On 7 May 2026, at 10:26, Werner Koch via Gnupg-users <[email protected]> 
wrote:
> 
> However, one thing is a specification and the other thing is running
> code.  The running code in 1997 was PGP 5 and GnuPG followed the
> development and peculiarities of that implementation closely.  There has
> been a good understanding between the folks actually writing the code on
> how to do things which have not been fully specified of where an one
> implementation derived from the RFC.

That’s fair when you are taking a once-proprietary protocol and adopting it as 
an open one. Backwards compat with the install base is crucial of course, and 
bug-for-bug compatibility is a necessary evil at the beginning of a 
standardisation process.

Where we disagree is how to manage the open standard afterwards. I don’t think 
we should just replace PGP with GnuPG and carry on in the same manner with the 
names changed. A healthy ecosystem needs a broad spectrum of input, not just 
hand-picked people in a private chat. We need experimental code with open 
discussion and public interop testing before shipping anything in production.

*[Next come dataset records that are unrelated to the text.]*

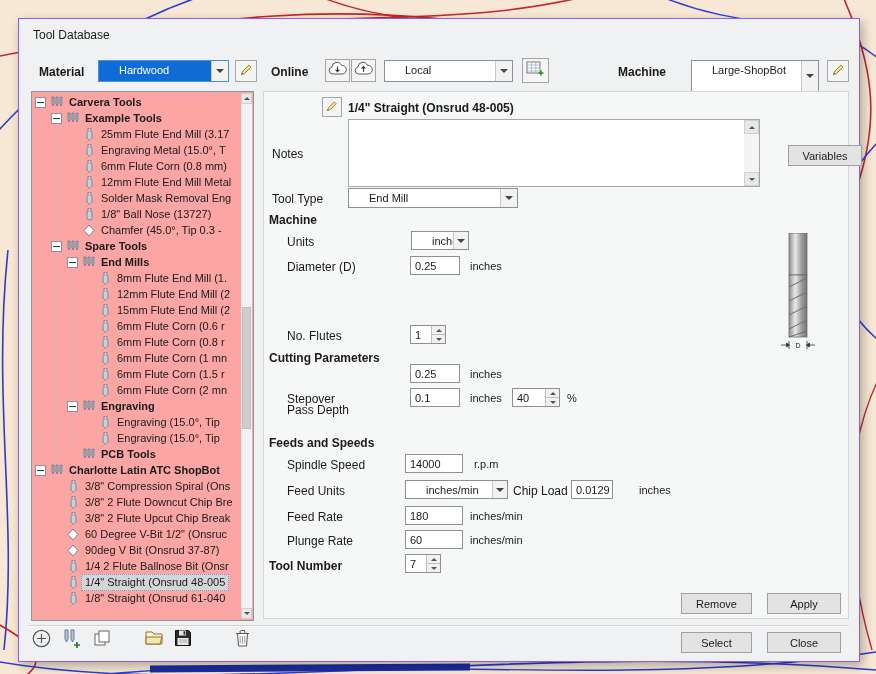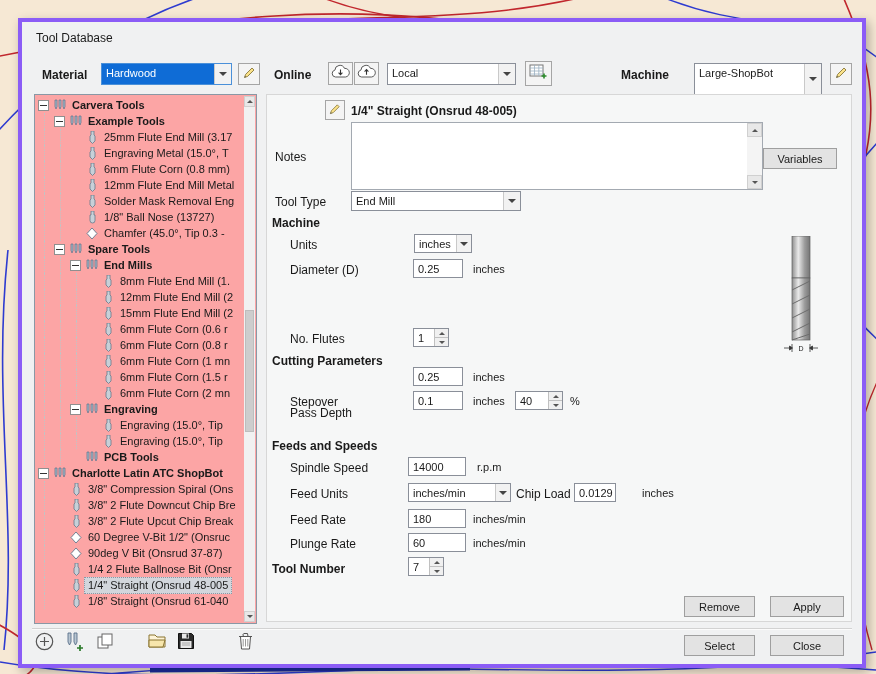"Tool Database" .dialog { border: 4px solid #8b5cf6 -> 1px solid #8b5cf6 }
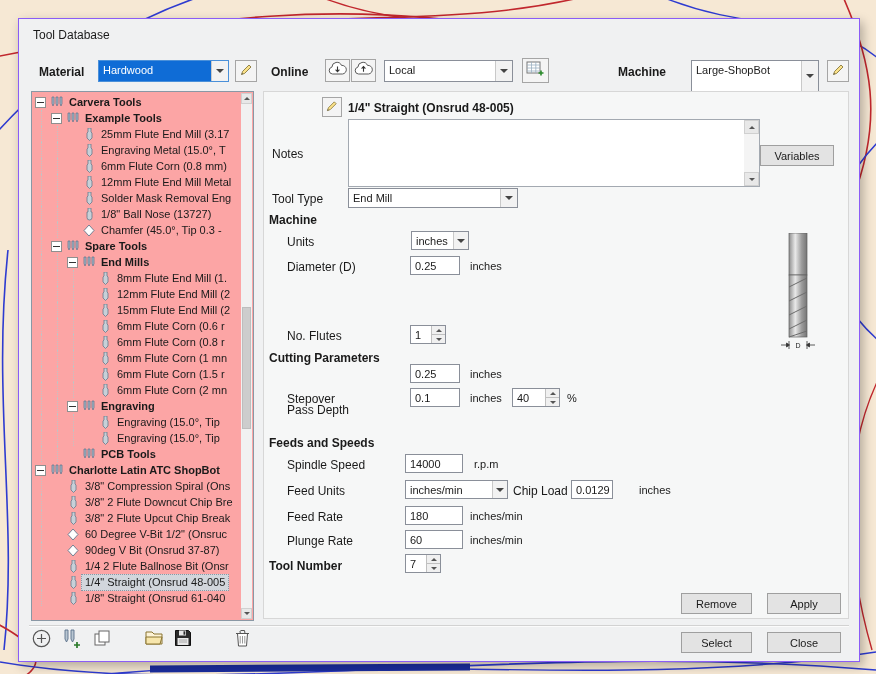"Hardwood" .combo .val { padding: 3px 4px 0 4px -> 3px 4px 0 20px }
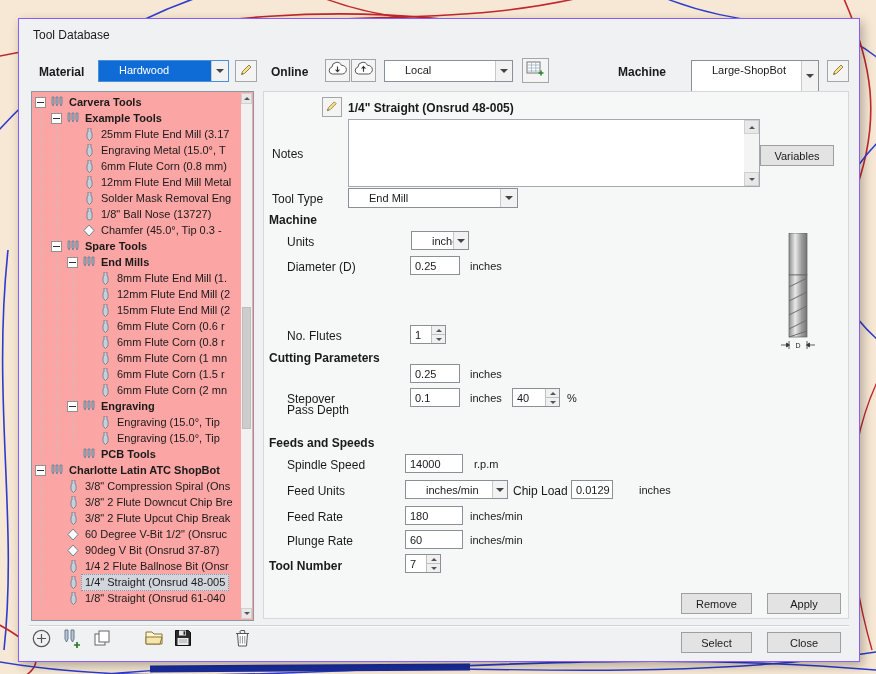"Variables" div.btn { left: 496px -> 524px }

That doesn’t mean that private chats have no place in the process, or that we 
need to pay equal attention to everyone’s half-baked ideas. But gnupg has swung 
too far in the opposite direction.

Take draft-koch-librepgp-05: there are three new “reserved code points” in the 
tables. What are they for? Where are the design docs? Public key algorithm code 
point 29 is burned because gnupg shipped experimental PQC code that used it - 
and then moved to code point 8 instead. We have a private and experimental area 
for this, why was it not used? Curve 448 wire representations had their prefix 
octets removed without any discussion or notice. There’s a truncated “25-octet 
v5 fingerprint” that appears sometimes if you use a particular combination of 
CLI flags, and you can create “v5” fingerprints over v4 keys and/or “v4” fps 
over v5 (I’ve lost track).

These are not bugs; they are deliberate choices made without regard for other 
implementors. How is anyone expected to interoperate with this?